23 Apr Urban Ecology and the Imagination of the Future
Ursula Heise (English, Institute of the Environment and Sustainability, UCLA)
Thursday, April 23, 2015 / 4:00 PM
McCune Conference Room, 6020 HSSB
In the early twenty-first century, the majority of the global human population lives in cities. Future population growth will occur mostly in cities. This shift challenges conventional forms of environmental imagination with their focus on wild and rural habitats. The lecture will explore how urbanization functions as a specific dimension of the Anthropocene, and how narrative fiction – especially science fiction – and poetry might help us re-envision the boundary that has traditionally separated urban from natural spaces. The Anthropocene challenges us to reimagine nature in cities and cities as “novel ecosystems,” and novelists and poets such as Kim Stanley Robinson and Harryette Mullen have recently used strategies of high-modernist urban literature to grasp the functioning of cities as multispecies habitats.

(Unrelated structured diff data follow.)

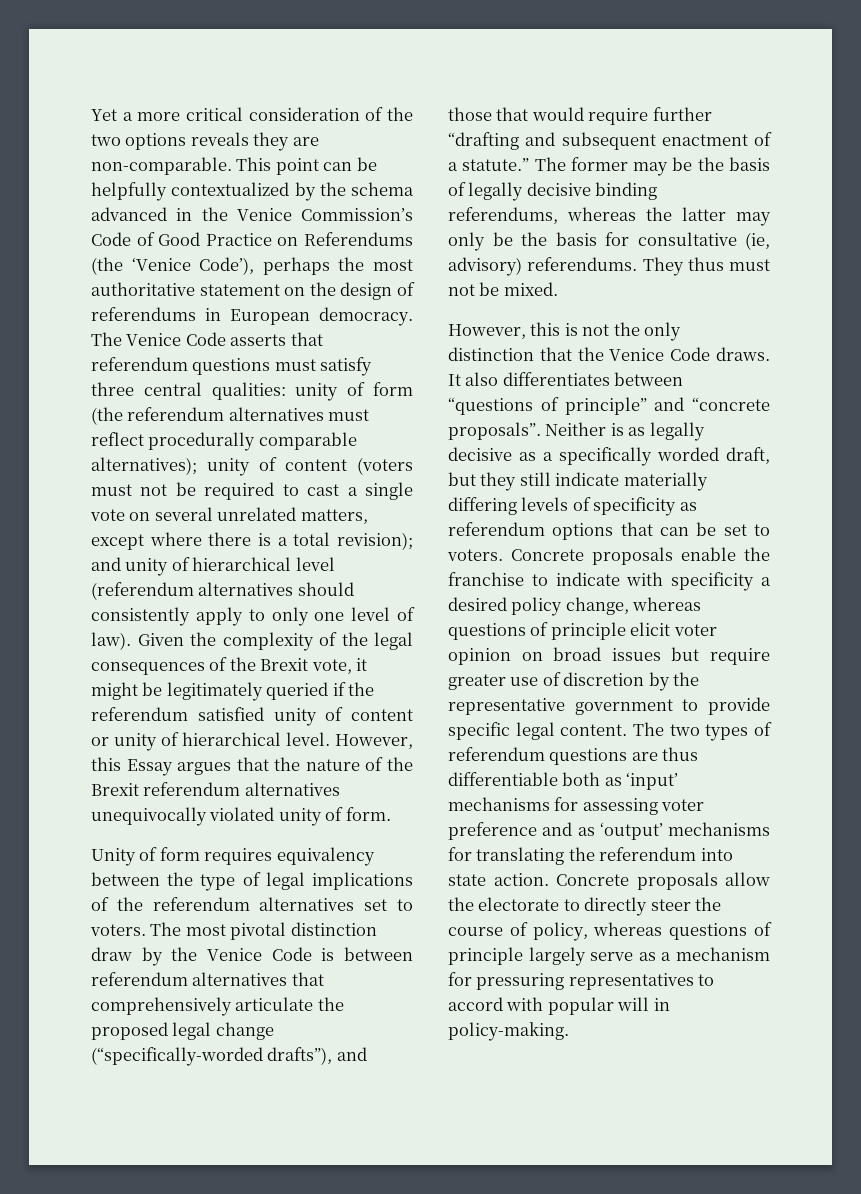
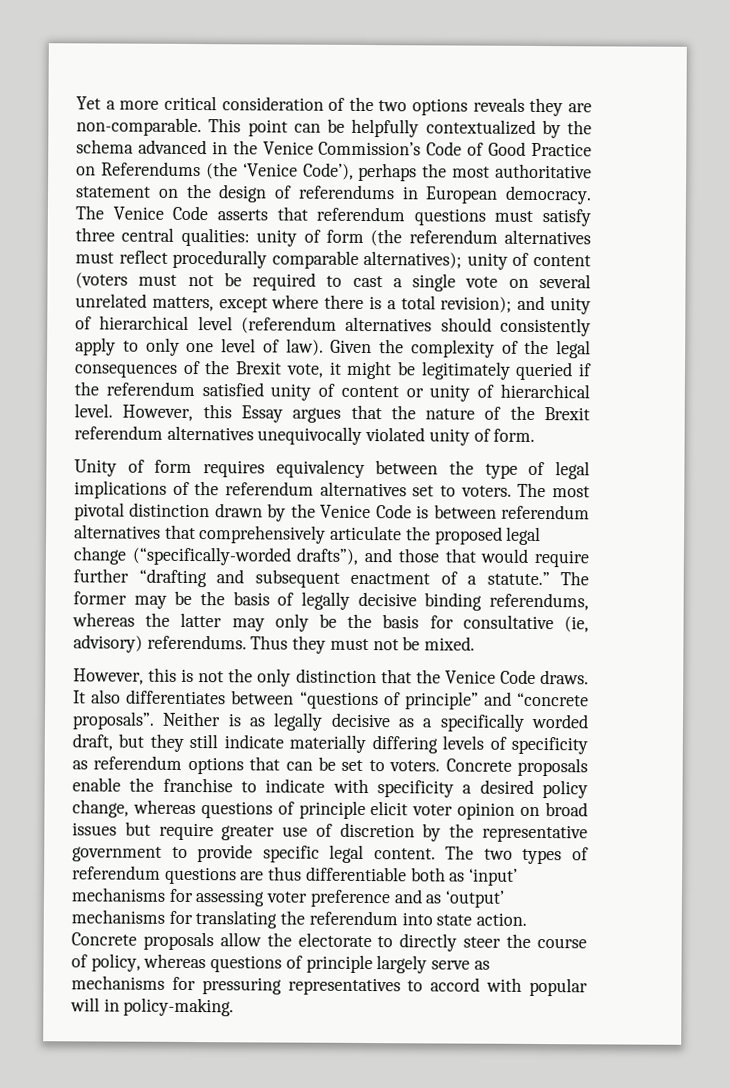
- The most pivotal distinction draw by the Venice Code is between referendum alternatives that comprehensively articulate the proposed legal change (“specifically-worded drafts”), and those that would require further “drafting and subsequent enactment of a statute.”
+ The most pivotal distinction drawn by the Venice Code is between referendum alternatives that comprehensively articulate the proposed legal change (“specifically-worded drafts”), and those that would require further “drafting and subsequent enactment of a statute.”
- They thus must not be mixed.
+ Thus they must not be mixed.
- Concrete proposals allow the electorate to directly steer the course of policy, whereas questions of principle largely serve as a mechanism for pressuring representatives to accord with popular will in policy-making.
+ Concrete proposals allow the electorate to directly steer the course of policy, whereas questions of principle largely serve as mechanisms for pressuring representatives to accord with popular will in policy-making.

Ursula K. Heise teaches in the Department of English and at the Institute of the Environment and Sustainability at UCLA. She is a 2011 Guggenheim Fellow and served as President of ASLE (Association for the Study of Literature and the Environment) in 2011. Her research and teaching focus on contemporary literature, environmental culture in the Americas, Western Europe and Japan, literature and science, globalization theory, and media theory. Her books include Chronoschisms: Time, Narrative, and Postmodernism (Cambridge University Press, 1997), Sense of Place and Sense of Planet: The Environmental Imagination of the Global (Oxford University Press, 2008), and Nach der Natur: Das Artensterben und die moderne Kultur (After Nature: Species Extinction and Modern Culture, Suhrkamp, 2010). She is editor of the book series, Literatures, Cultures, and the Environment with Palgrave-Macmillan and co-editor of the series Literature and Contemporary Thought with Routledge. She is currently finishing a book called Where the Wild Things Used to Be: Narrative, Database, and Endangered Species.
Sponsored by the IHC series The Anthropocene: Views from the Humanities.